Repeat each entry as written, dropping any picture you find.

_RECORDS SHOWN_:
Segment Open
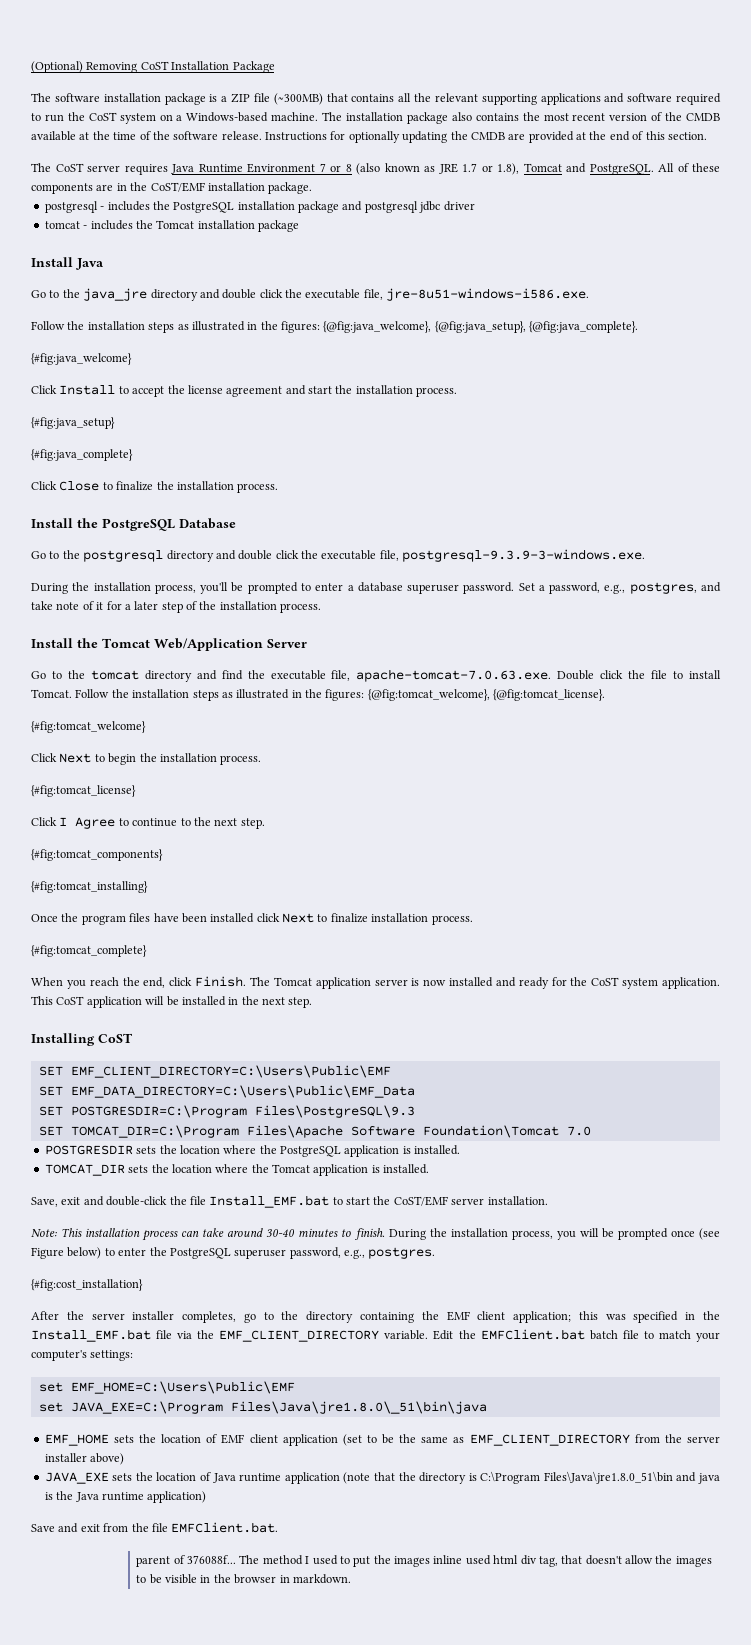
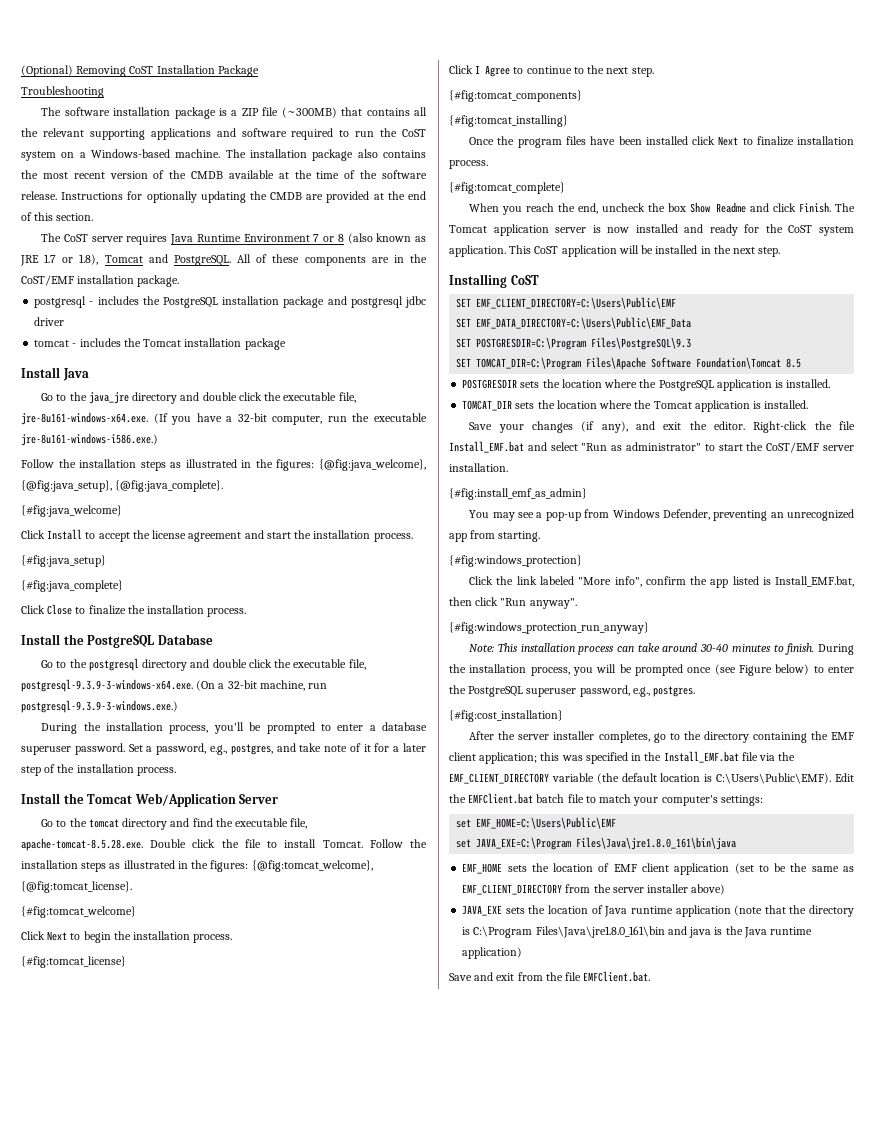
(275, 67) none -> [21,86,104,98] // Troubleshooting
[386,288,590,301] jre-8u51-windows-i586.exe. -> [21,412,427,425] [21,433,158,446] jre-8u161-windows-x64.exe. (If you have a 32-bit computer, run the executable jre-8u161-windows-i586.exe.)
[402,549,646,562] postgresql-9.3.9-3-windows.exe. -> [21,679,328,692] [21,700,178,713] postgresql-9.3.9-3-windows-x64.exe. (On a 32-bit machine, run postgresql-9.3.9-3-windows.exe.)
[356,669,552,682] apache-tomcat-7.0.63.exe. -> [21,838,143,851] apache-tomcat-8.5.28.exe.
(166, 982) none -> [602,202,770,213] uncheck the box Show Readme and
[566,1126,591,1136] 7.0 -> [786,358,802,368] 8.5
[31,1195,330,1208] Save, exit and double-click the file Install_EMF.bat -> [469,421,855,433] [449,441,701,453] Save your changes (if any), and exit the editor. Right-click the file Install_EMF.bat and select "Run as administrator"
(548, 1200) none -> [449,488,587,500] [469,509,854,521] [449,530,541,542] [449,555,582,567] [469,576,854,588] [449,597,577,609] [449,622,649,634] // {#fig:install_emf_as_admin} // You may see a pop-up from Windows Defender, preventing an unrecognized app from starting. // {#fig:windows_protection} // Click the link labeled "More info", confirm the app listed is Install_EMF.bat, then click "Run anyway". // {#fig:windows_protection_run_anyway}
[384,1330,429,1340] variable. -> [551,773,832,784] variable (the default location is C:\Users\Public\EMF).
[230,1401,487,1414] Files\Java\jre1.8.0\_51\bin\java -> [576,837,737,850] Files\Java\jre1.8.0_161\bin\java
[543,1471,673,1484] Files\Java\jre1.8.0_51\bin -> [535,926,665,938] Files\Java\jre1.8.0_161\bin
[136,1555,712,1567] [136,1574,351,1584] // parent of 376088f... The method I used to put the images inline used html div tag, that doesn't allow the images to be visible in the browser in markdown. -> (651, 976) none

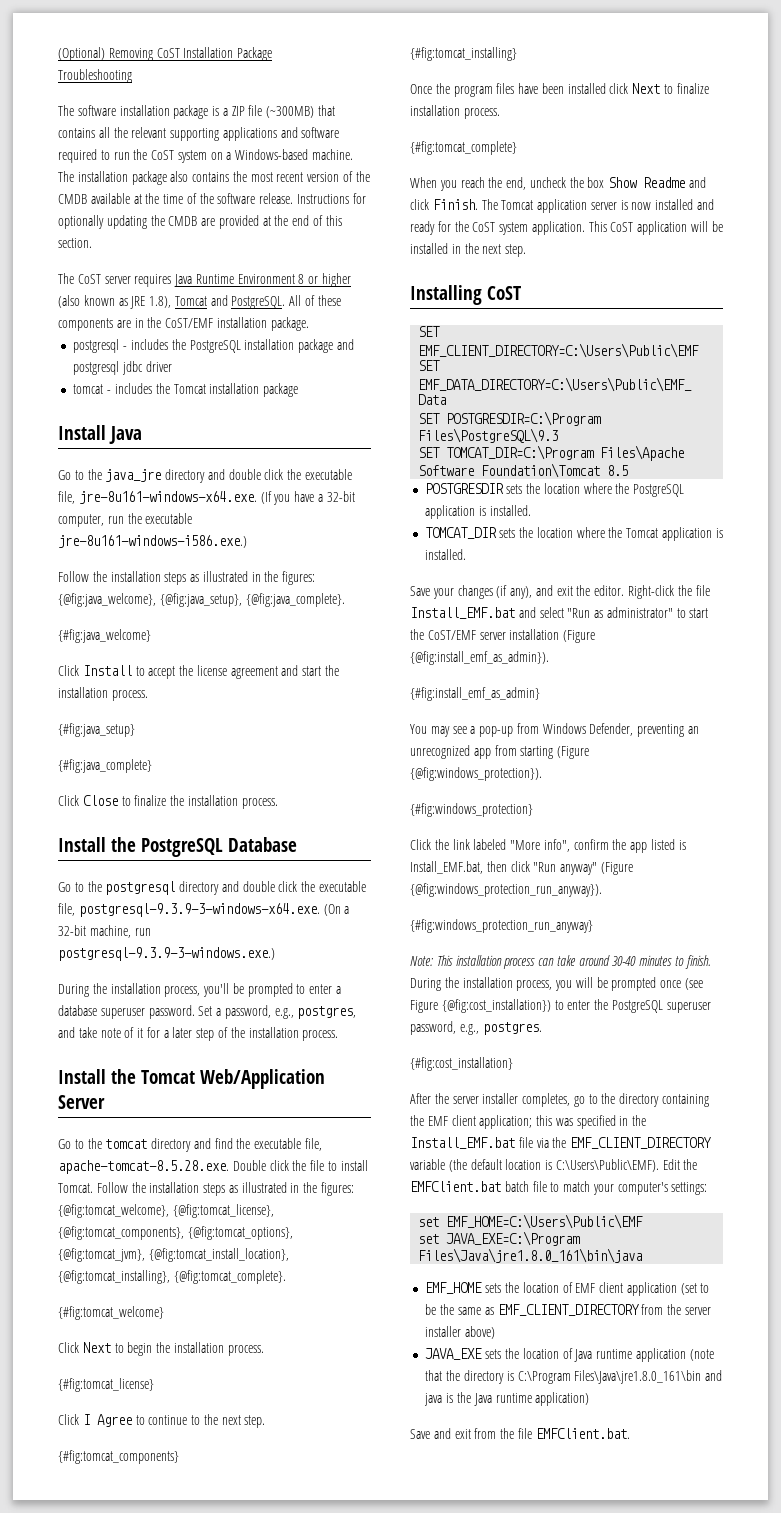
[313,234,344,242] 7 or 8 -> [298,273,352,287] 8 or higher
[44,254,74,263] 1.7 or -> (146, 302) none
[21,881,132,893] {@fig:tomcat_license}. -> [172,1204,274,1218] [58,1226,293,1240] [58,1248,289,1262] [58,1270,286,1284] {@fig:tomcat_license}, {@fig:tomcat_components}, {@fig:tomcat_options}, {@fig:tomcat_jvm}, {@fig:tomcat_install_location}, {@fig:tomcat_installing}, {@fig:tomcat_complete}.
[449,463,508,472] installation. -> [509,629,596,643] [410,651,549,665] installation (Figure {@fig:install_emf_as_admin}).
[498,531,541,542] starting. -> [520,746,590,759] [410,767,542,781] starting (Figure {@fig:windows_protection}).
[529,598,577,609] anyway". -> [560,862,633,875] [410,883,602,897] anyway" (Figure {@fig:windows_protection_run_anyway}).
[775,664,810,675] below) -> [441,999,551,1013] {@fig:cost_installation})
Segment Closed
_ANSWER FOR THE TASK_:
(275, 67) none -> [21,86,104,98] // Troubleshooting
[386,288,590,301] jre-8u51-windows-i586.exe. -> [21,412,427,425] [21,433,158,446] jre-8u161-windows-x64.exe. (If you have a 32-bit computer, run the executable jre-8u161-windows-i586.exe.)
[402,549,646,562] postgresql-9.3.9-3-windows.exe. -> [21,679,328,692] [21,700,178,713] postgresql-9.3.9-3-windows-x64.exe. (On a 32-bit machine, run postgresql-9.3.9-3-windows.exe.)
[356,669,552,682] apache-tomcat-7.0.63.exe. -> [21,838,143,851] apache-tomcat-8.5.28.exe.
(166, 982) none -> [602,202,770,213] uncheck the box Show Readme and
[566,1126,591,1136] 7.0 -> [786,358,802,368] 8.5
[31,1195,330,1208] Save, exit and double-click the file Install_EMF.bat -> [469,421,855,433] [449,441,701,453] Save your changes (if any), and exit the editor. Right-click the file Install_EMF.bat and select "Run as administrator"
(548, 1200) none -> [449,488,587,500] [469,509,854,521] [449,530,541,542] [449,555,582,567] [469,576,854,588] [449,597,577,609] [449,622,649,634] // {#fig:install_emf_as_admin} // You may see a pop-up from Windows Defender, preventing an unrecognized app from starting. // {#fig:windows_protection} // Click the link labeled "More info", confirm the app listed is Install_EMF.bat, then click "Run anyway". // {#fig:windows_protection_run_anyway}
[384,1330,429,1340] variable. -> [551,773,832,784] variable (the default location is C:\Users\Public\EMF).
[230,1401,487,1414] Files\Java\jre1.8.0\_51\bin\java -> [576,837,737,850] Files\Java\jre1.8.0_161\bin\java
[543,1471,673,1484] Files\Java\jre1.8.0_51\bin -> [535,926,665,938] Files\Java\jre1.8.0_161\bin
[136,1555,712,1567] [136,1574,351,1584] // parent of 376088f... The method I used to put the images inline used html div tag, that doesn't allow the images to be visible in the browser in markdown. -> (651, 976) none

[313,234,344,242] 7 or 8 -> [298,273,352,287] 8 or higher
[44,254,74,263] 1.7 or -> (146, 302) none
[21,881,132,893] {@fig:tomcat_license}. -> [172,1204,274,1218] [58,1226,293,1240] [58,1248,289,1262] [58,1270,286,1284] {@fig:tomcat_license}, {@fig:tomcat_components}, {@fig:tomcat_options}, {@fig:tomcat_jvm}, {@fig:tomcat_install_location}, {@fig:tomcat_installing}, {@fig:tomcat_complete}.
[449,463,508,472] installation. -> [509,629,596,643] [410,651,549,665] installation (Figure {@fig:install_emf_as_admin}).
[498,531,541,542] starting. -> [520,746,590,759] [410,767,542,781] starting (Figure {@fig:windows_protection}).
[529,598,577,609] anyway". -> [560,862,633,875] [410,883,602,897] anyway" (Figure {@fig:windows_protection_run_anyway}).
[775,664,810,675] below) -> [441,999,551,1013] {@fig:cost_installation})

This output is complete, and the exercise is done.